**BRIEF**
Output only the lines below from the one containing "- (4) Rozsah, spôsob" to the one containing "zásobovania teplom pri", exactly as written, both ends kept.

**MATERIAL FOR THIS TASK**
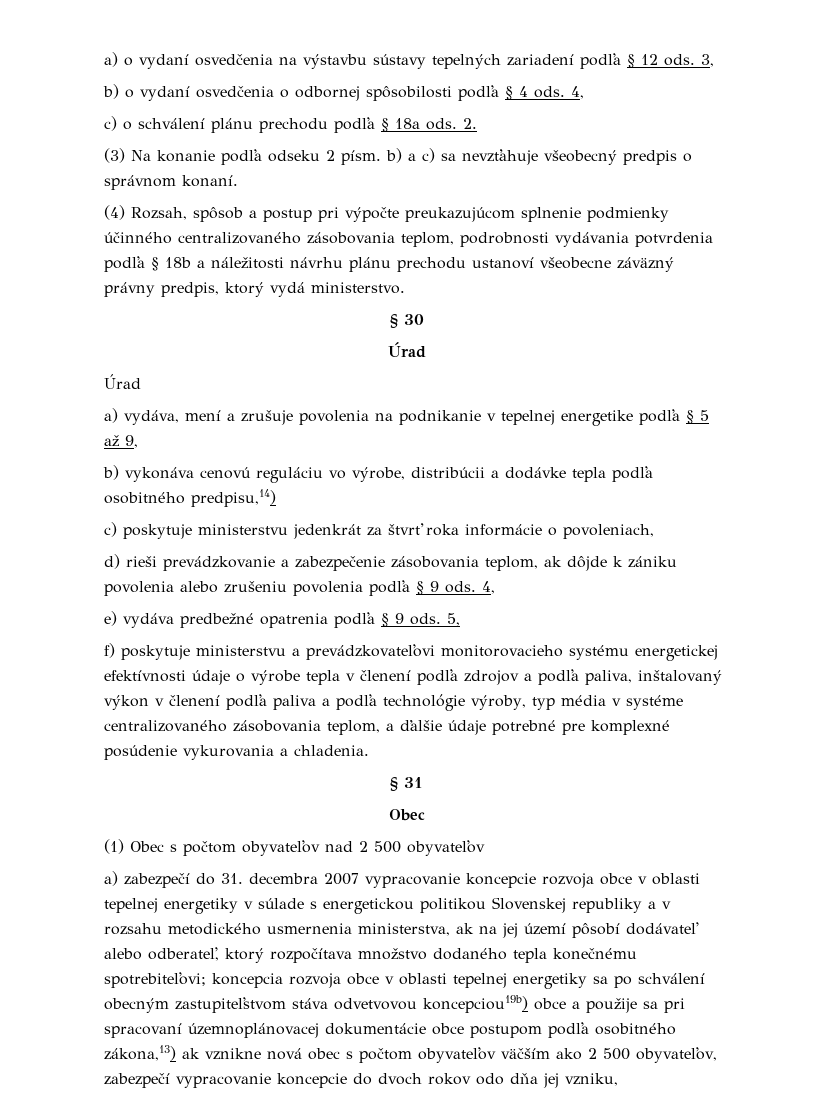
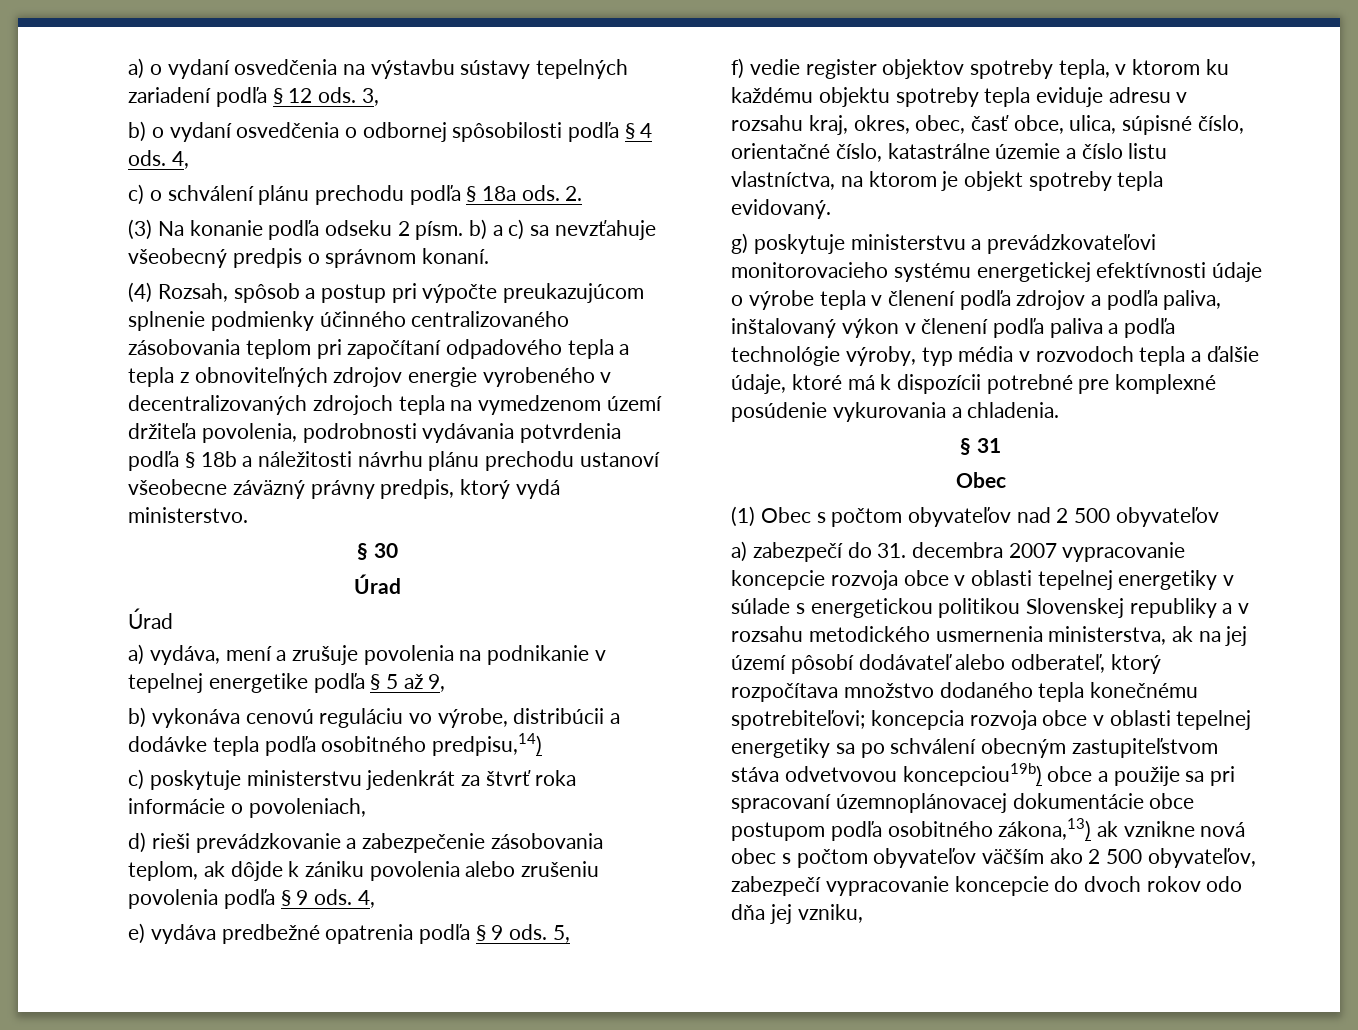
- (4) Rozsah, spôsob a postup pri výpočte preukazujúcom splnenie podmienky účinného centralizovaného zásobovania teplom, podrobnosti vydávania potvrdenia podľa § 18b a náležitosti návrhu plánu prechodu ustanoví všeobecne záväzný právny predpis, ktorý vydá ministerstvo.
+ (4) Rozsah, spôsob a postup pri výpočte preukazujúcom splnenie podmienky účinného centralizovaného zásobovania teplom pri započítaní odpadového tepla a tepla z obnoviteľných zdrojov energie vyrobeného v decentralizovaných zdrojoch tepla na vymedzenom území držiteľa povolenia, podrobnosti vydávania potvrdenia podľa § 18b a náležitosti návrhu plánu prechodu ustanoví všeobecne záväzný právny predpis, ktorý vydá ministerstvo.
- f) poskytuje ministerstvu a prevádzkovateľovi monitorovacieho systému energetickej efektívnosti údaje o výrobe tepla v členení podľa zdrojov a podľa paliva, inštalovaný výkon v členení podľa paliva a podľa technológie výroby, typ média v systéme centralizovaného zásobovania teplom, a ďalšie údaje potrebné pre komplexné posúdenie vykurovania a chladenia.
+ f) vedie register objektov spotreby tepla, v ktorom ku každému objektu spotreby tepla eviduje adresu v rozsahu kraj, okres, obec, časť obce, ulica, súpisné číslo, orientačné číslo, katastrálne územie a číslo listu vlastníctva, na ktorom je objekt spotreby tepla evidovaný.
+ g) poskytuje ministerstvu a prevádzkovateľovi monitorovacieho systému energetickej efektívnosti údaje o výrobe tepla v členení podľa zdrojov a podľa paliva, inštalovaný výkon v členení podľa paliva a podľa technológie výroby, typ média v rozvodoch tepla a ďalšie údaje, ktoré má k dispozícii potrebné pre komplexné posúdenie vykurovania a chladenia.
* * *
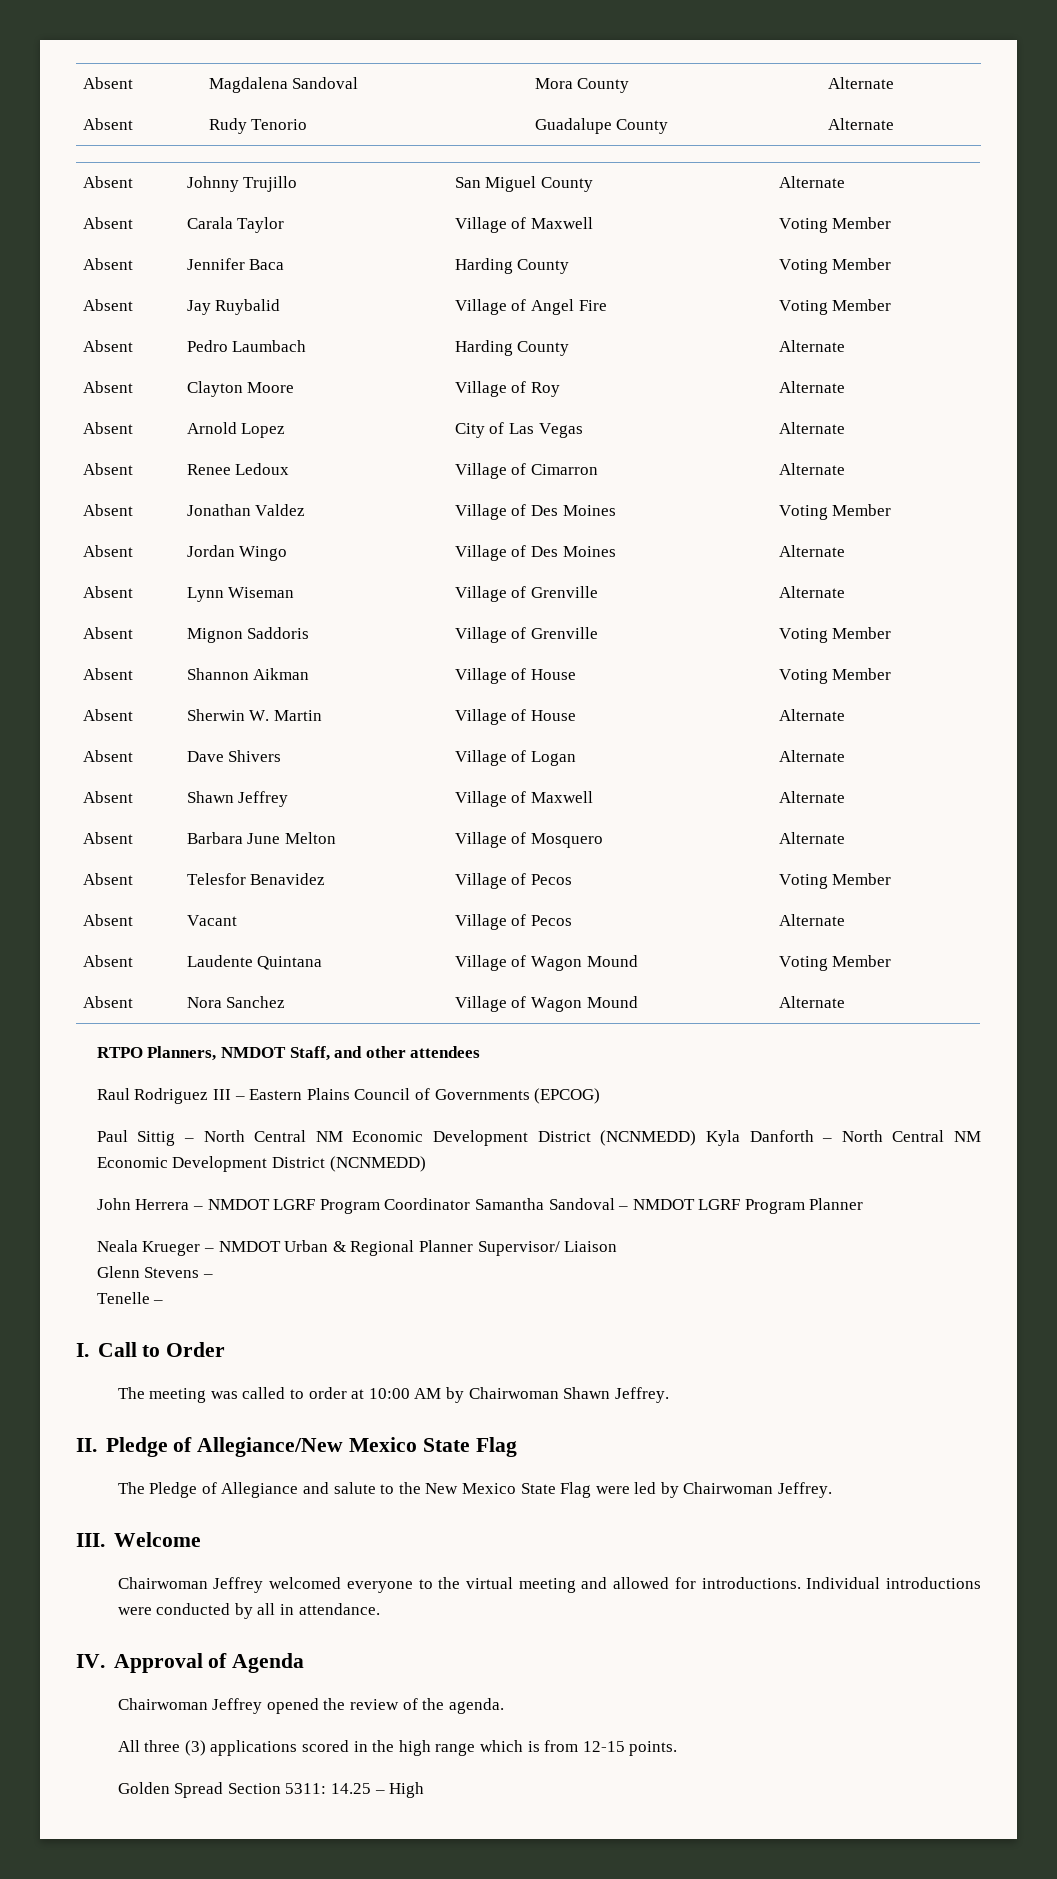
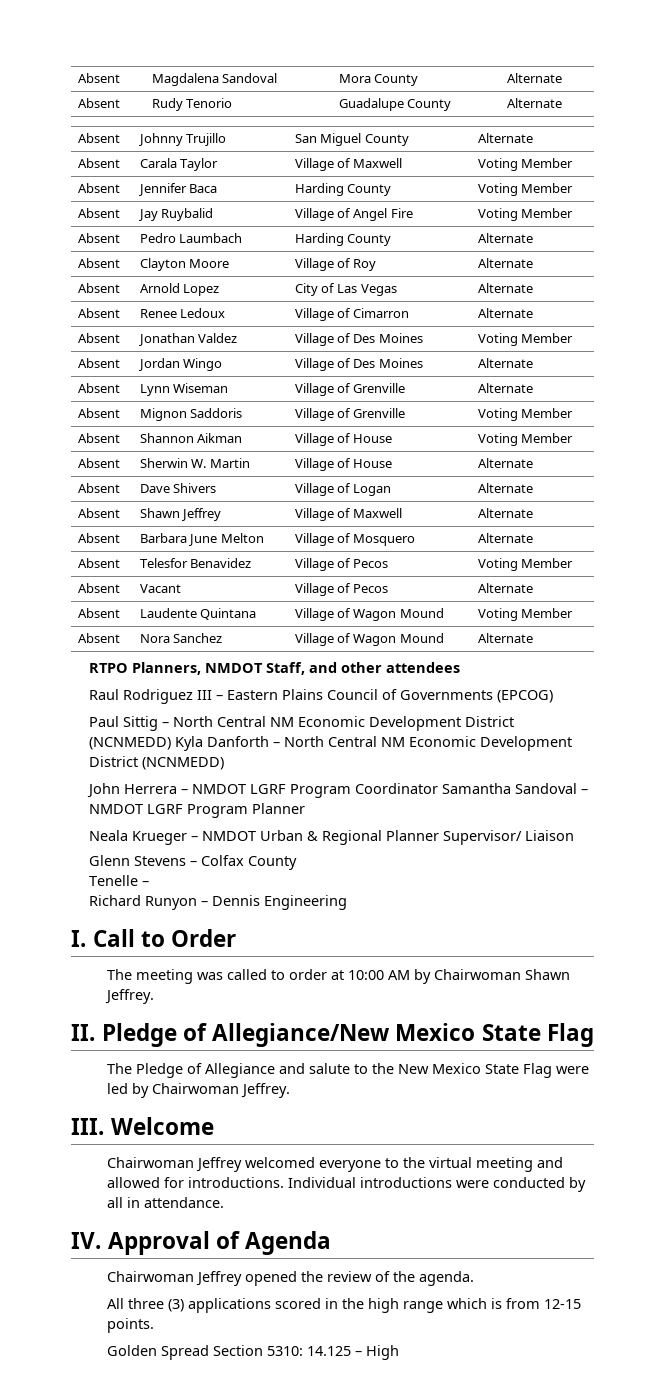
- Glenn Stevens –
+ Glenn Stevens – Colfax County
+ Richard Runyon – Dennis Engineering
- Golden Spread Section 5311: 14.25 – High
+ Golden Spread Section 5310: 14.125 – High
--
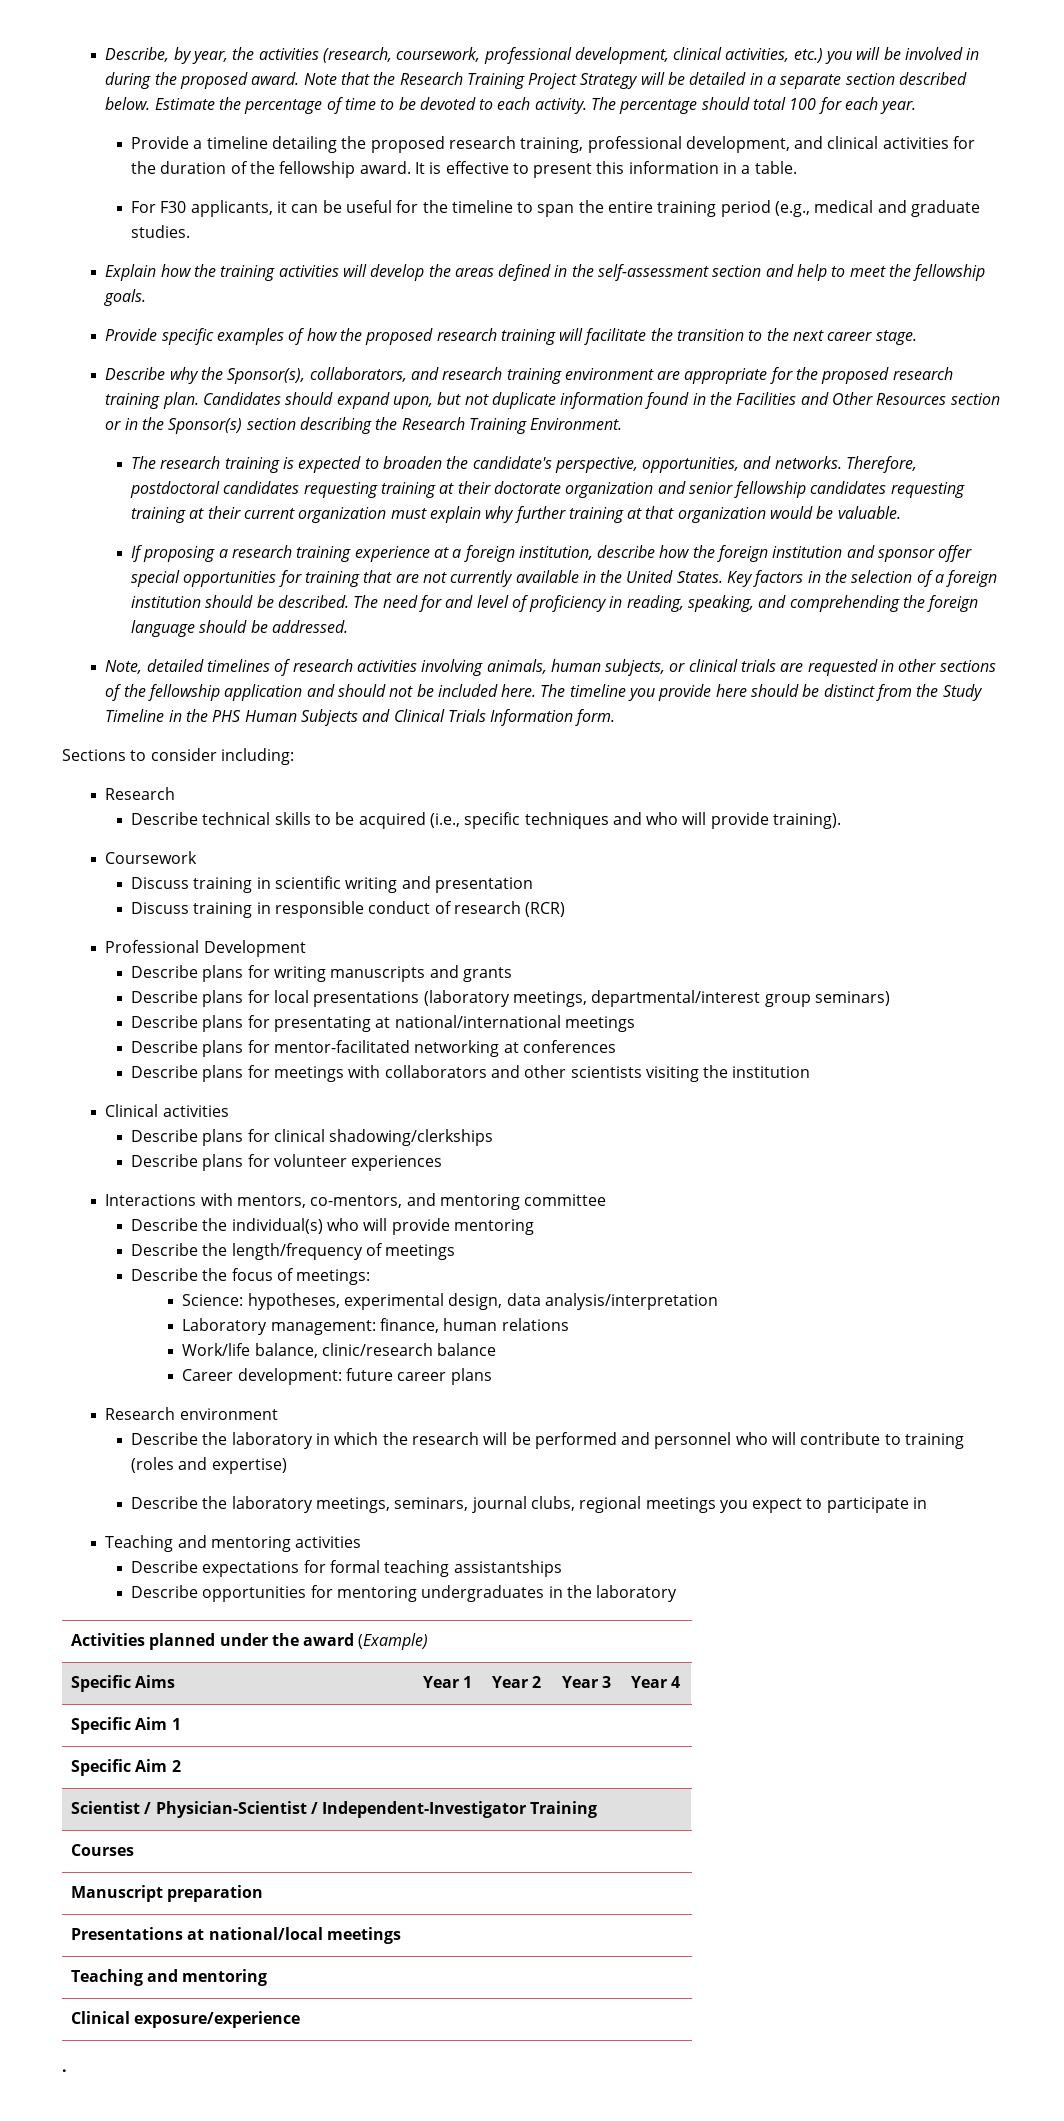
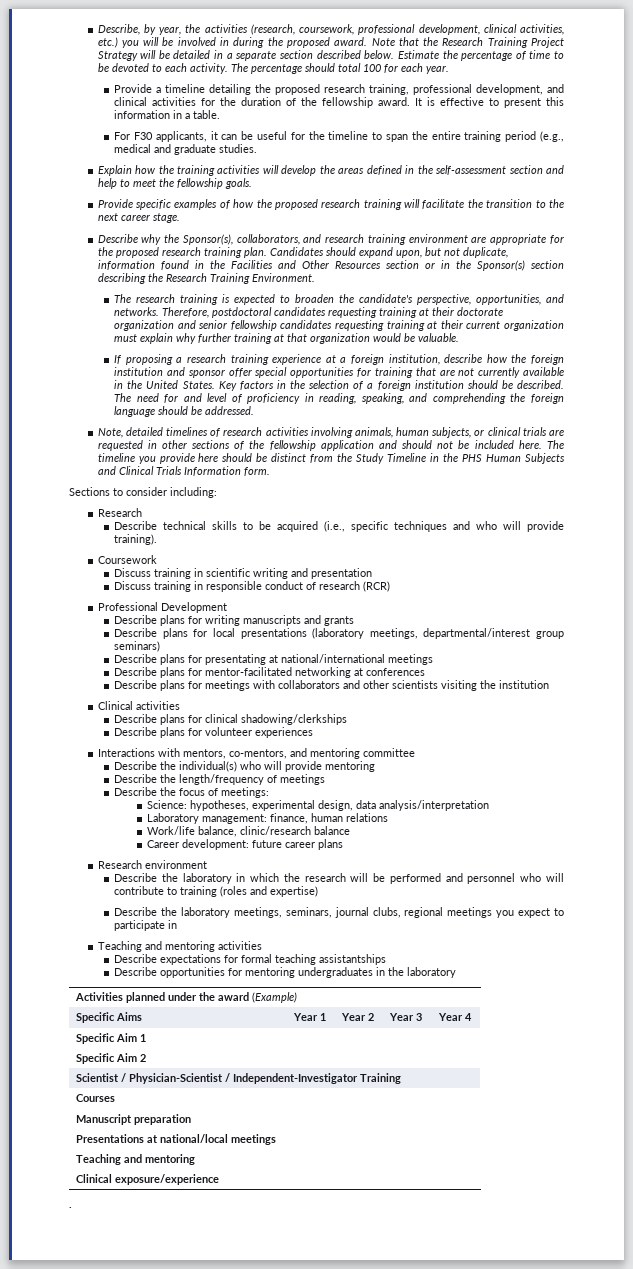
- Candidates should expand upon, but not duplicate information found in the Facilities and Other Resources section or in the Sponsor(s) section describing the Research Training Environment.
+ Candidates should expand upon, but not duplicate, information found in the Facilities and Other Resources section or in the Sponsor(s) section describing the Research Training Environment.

**WRITTEN ANSWER**
- (4) Rozsah, spôsob a postup pri výpočte preukazujúcom splnenie podmienky účinného centralizovaného zásobovania teplom, podrobnosti vydávania potvrdenia podľa § 18b a náležitosti návrhu plánu prechodu ustanoví všeobecne záväzný právny predpis, ktorý vydá ministerstvo.
+ (4) Rozsah, spôsob a postup pri výpočte preukazujúcom splnenie podmienky účinného centralizovaného zásobovania teplom pri započítaní odpadového tepla a tepla z obnoviteľných zdrojov energie vyrobeného v decentralizovaných zdrojoch tepla na vymedzenom území držiteľa povolenia, podrobnosti vydávania potvrdenia podľa § 18b a náležitosti návrhu plánu prechodu ustanoví všeobecne záväzný právny predpis, ktorý vydá ministerstvo.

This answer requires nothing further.